Searching for Approximate Nearest Neighbours

Nearest neighbour search is a common task: given a query object represented as a point in some (often high-dimensional) space, we want to find other objects in that space that lie close to it. For example, a mapping application will perform a nearest neighbours search when we ask it for restaurants close to our location.

Nearest neighbour search at Lyst

Nearest neighbour search underpins two crucial systems at Lyst.

  1. Product de-duplication. Because we aggregate products from a vast range of different retailers, often the same product sold by two retailers will be described by different metadata. To identify these cases, we describe our images with a set of numerical features derived using the BRISK algorithm. This makes our images points in a high-dimensional space, and we use nearest neighbour search to perform de-duplication.
  2. Related products.
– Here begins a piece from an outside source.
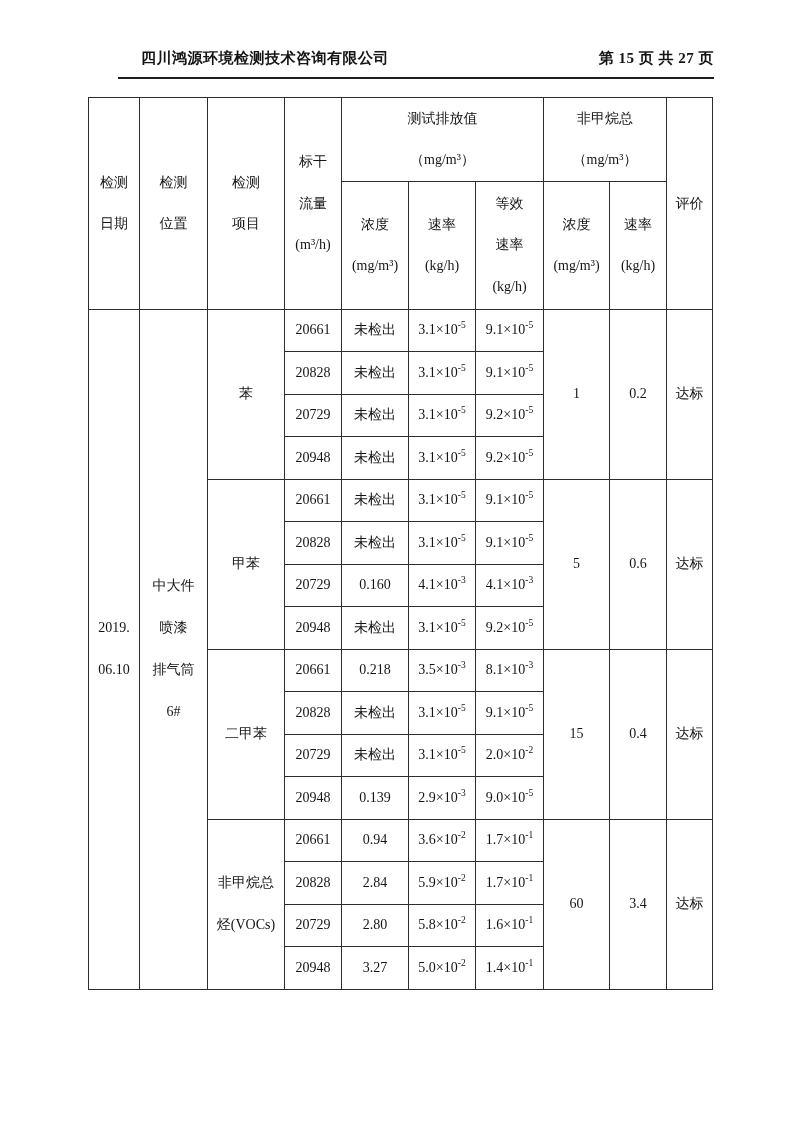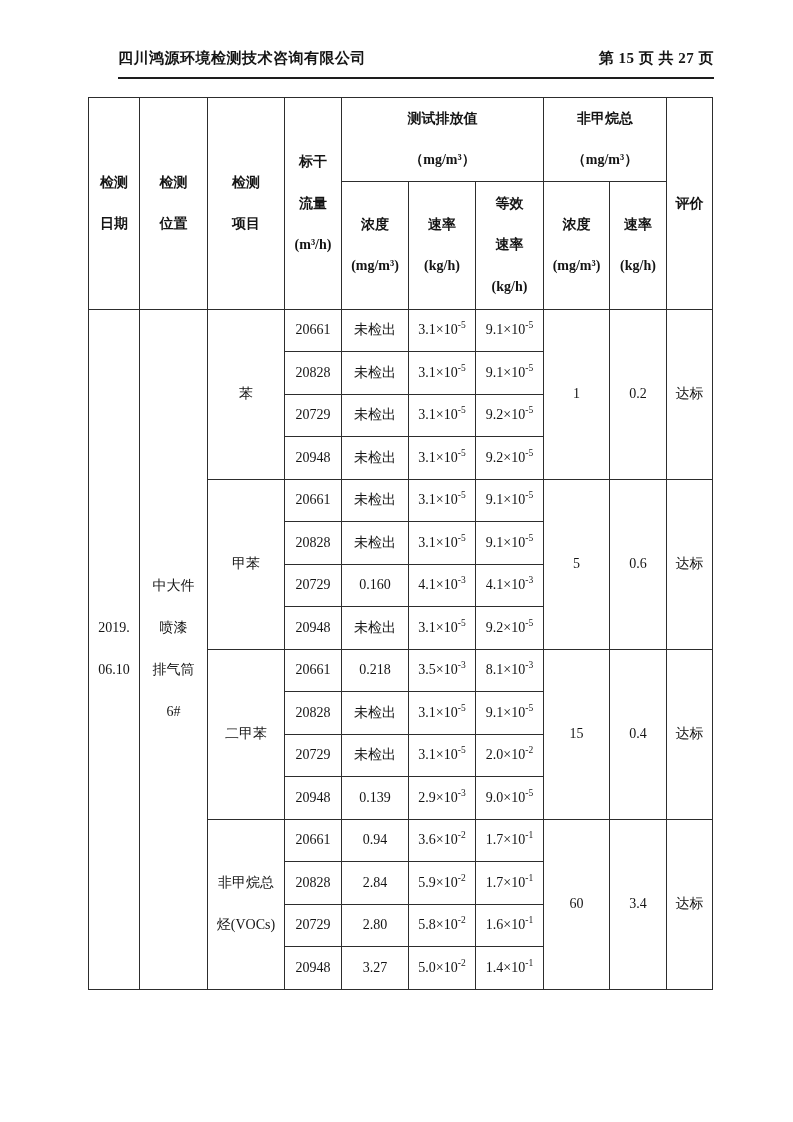"四川鸿源环境检测技术咨询有限公司" .doc-header span { margin-left: none -> 23px }
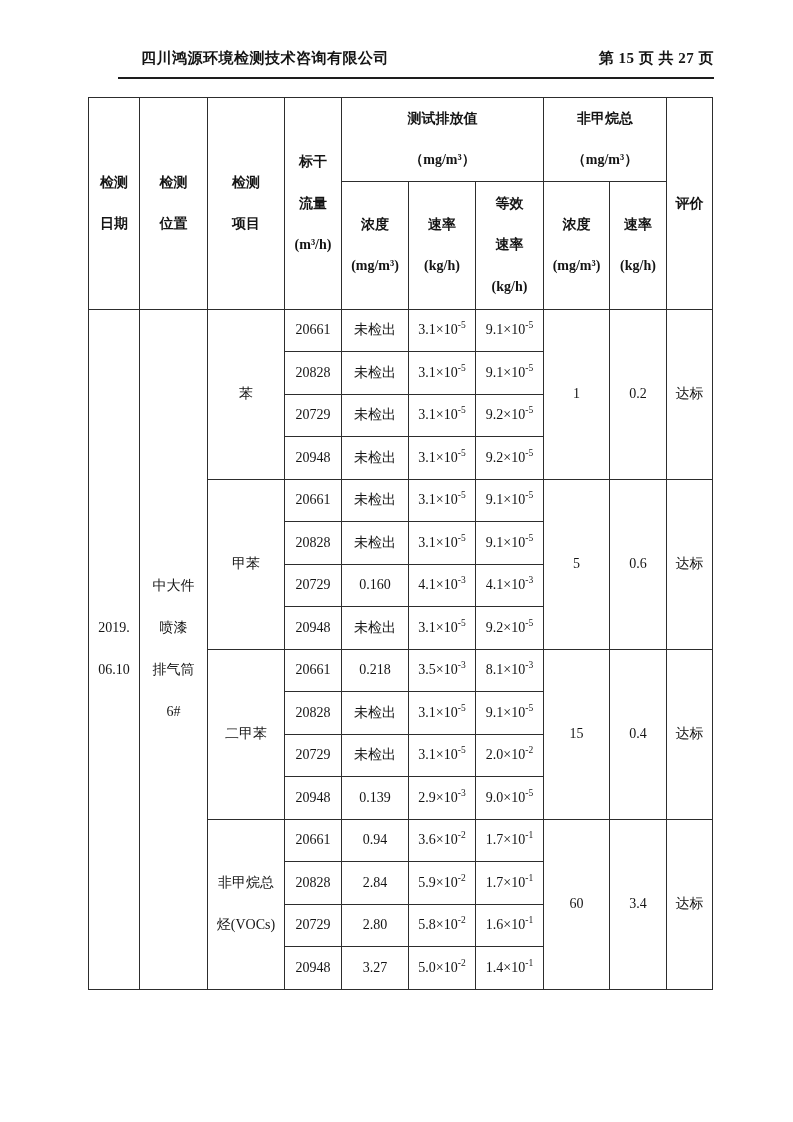"测试排放值" .hd { font-weight: bold -> normal }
Our product pages feature a set of related products that the user might also be interested in. For this task, each product is again represented as a vector (a point in a high-dimensional space) derived from a matrix factorisationrecommendation model. When a user visits a product page, we perform real-time nearest neighbours search in that space to find suitable related products.

The challenge with making these systems work is scaling them to the size of our product catalogue. To serve related products, we need to perform a NN search over 8 million products in under 100 ms; to perform de-duplication, we need to search over 80 million images in a under half a second.

Within these constraints, it is impossible to perform exhaustive NN search --- taking the query point and computing its distance to every other point. We therefore use approximate nearest neighbour (ANN) search: algorithms and data structures that allow us to trade off a small amount of accuracy for a massive boost in speed.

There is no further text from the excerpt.